## EXERCISE DATA
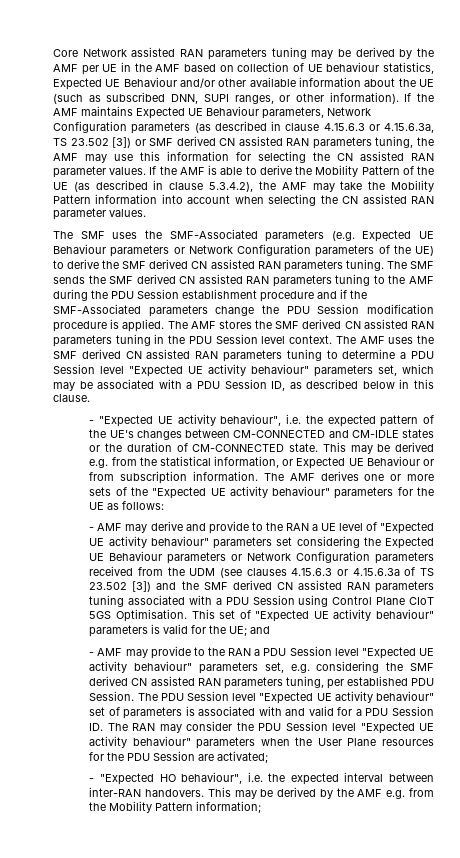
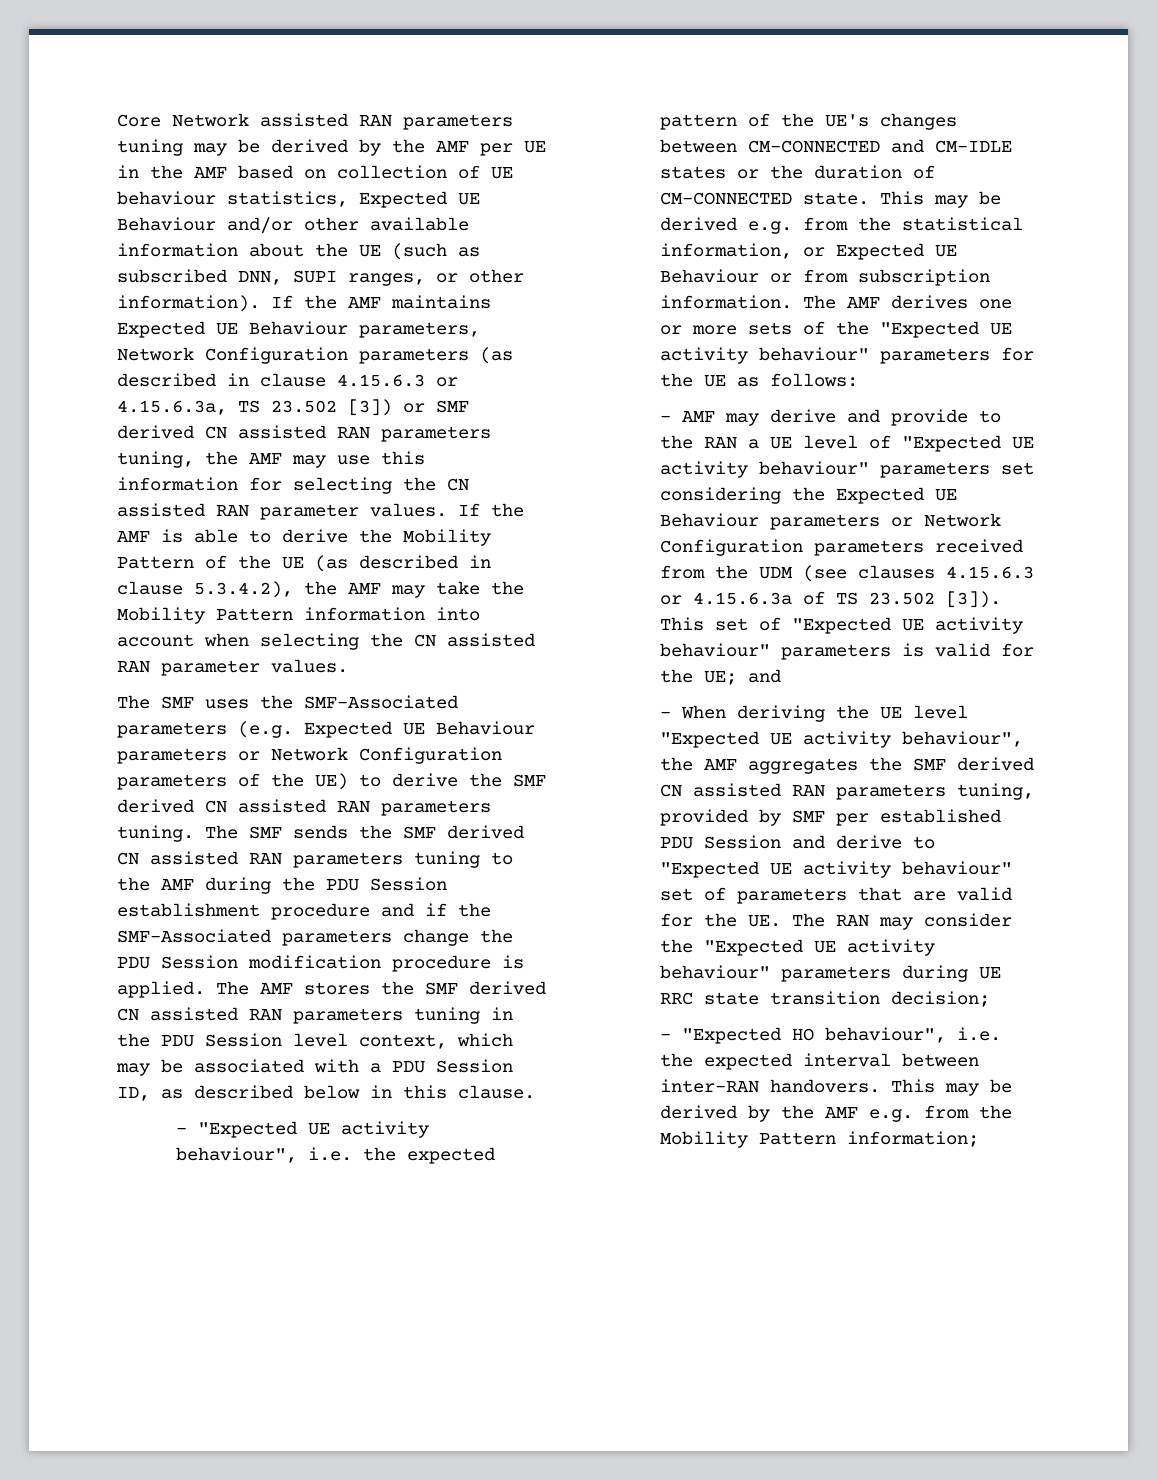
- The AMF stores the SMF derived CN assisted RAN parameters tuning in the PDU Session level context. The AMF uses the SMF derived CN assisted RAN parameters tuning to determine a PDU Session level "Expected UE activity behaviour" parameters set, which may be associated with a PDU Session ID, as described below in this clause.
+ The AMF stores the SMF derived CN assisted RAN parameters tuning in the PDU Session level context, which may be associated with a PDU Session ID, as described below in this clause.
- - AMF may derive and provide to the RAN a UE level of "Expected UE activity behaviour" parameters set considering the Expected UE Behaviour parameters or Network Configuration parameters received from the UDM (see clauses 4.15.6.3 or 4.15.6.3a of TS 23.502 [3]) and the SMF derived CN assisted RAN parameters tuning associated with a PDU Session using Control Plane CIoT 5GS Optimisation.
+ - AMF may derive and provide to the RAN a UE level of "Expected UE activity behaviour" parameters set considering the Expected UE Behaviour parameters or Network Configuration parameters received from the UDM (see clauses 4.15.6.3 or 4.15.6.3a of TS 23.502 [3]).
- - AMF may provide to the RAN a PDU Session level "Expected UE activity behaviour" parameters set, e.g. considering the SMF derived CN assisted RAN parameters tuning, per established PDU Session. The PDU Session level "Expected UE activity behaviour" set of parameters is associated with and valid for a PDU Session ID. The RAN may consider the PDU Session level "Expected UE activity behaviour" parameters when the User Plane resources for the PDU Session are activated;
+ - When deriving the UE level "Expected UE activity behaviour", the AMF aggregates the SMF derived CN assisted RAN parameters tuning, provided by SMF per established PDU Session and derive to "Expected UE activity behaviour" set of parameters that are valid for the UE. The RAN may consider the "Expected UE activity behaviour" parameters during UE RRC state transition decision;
---
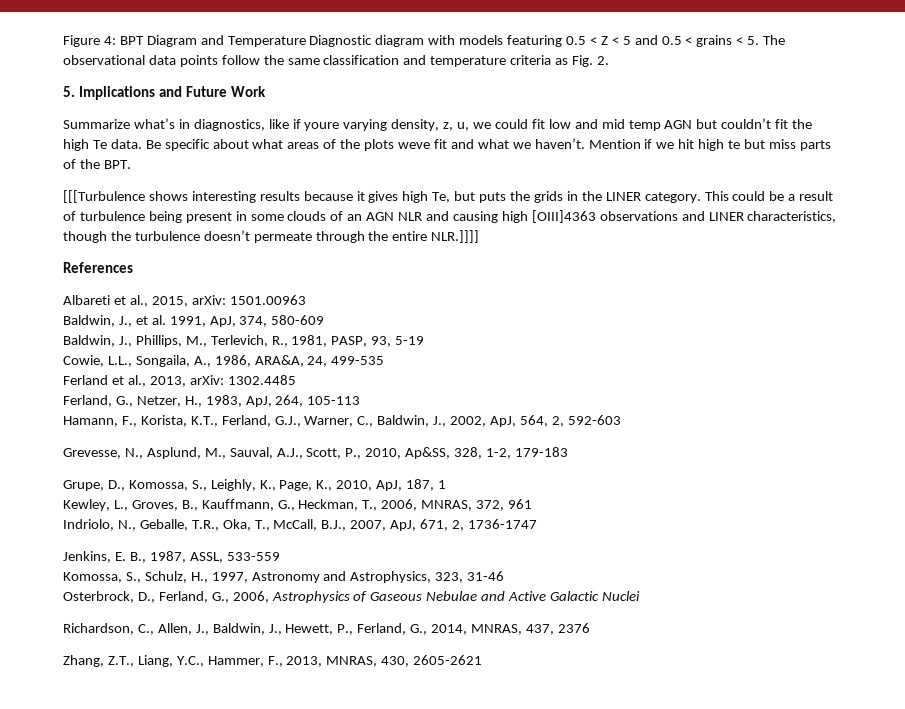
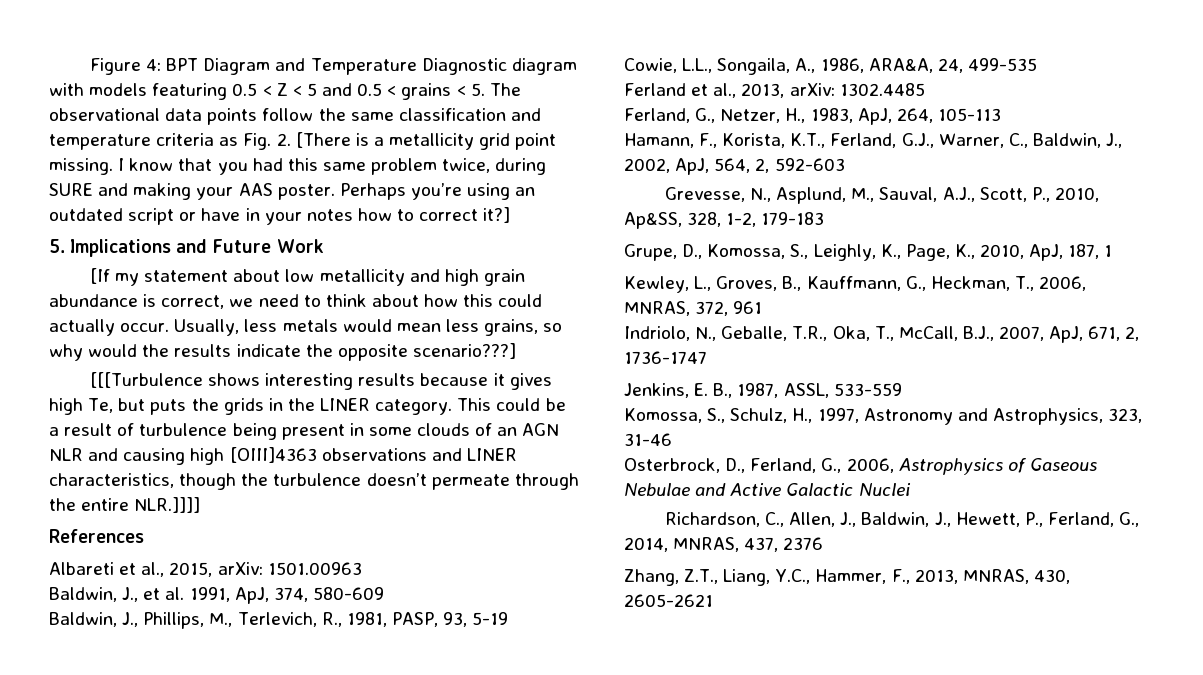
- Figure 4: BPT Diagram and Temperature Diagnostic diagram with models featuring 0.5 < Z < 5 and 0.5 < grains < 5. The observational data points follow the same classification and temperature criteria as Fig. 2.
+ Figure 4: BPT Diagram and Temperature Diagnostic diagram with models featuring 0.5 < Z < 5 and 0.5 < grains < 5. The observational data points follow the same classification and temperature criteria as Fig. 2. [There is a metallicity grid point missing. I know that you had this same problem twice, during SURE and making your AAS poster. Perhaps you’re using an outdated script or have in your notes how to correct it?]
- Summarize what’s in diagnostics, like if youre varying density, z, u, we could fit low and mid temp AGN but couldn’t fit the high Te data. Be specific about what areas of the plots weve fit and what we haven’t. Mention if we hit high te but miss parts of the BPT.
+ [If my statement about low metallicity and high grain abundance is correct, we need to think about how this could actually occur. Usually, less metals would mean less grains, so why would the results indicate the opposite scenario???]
---
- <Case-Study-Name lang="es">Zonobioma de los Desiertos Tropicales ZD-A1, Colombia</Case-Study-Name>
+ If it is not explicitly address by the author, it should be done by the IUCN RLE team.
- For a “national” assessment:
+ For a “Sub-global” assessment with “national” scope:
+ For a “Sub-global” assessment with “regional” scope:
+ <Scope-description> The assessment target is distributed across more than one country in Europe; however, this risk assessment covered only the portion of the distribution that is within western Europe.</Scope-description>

## EXERCISE DETAILS
Where the listing above has a line with "IUCN RLE team.", start there, and output every line exactly through the line with "within western Europe.</Scope-description>", which is also included.

## REPLY TO THE TASK
+ If it is not explicitly address by the author, it should be done by the IUCN RLE team.
- For a “national” assessment:
+ For a “Sub-global” assessment with “national” scope:
+ For a “Sub-global” assessment with “regional” scope:
+ <Scope-description> The assessment target is distributed across more than one country in Europe; however, this risk assessment covered only the portion of the distribution that is within western Europe.</Scope-description>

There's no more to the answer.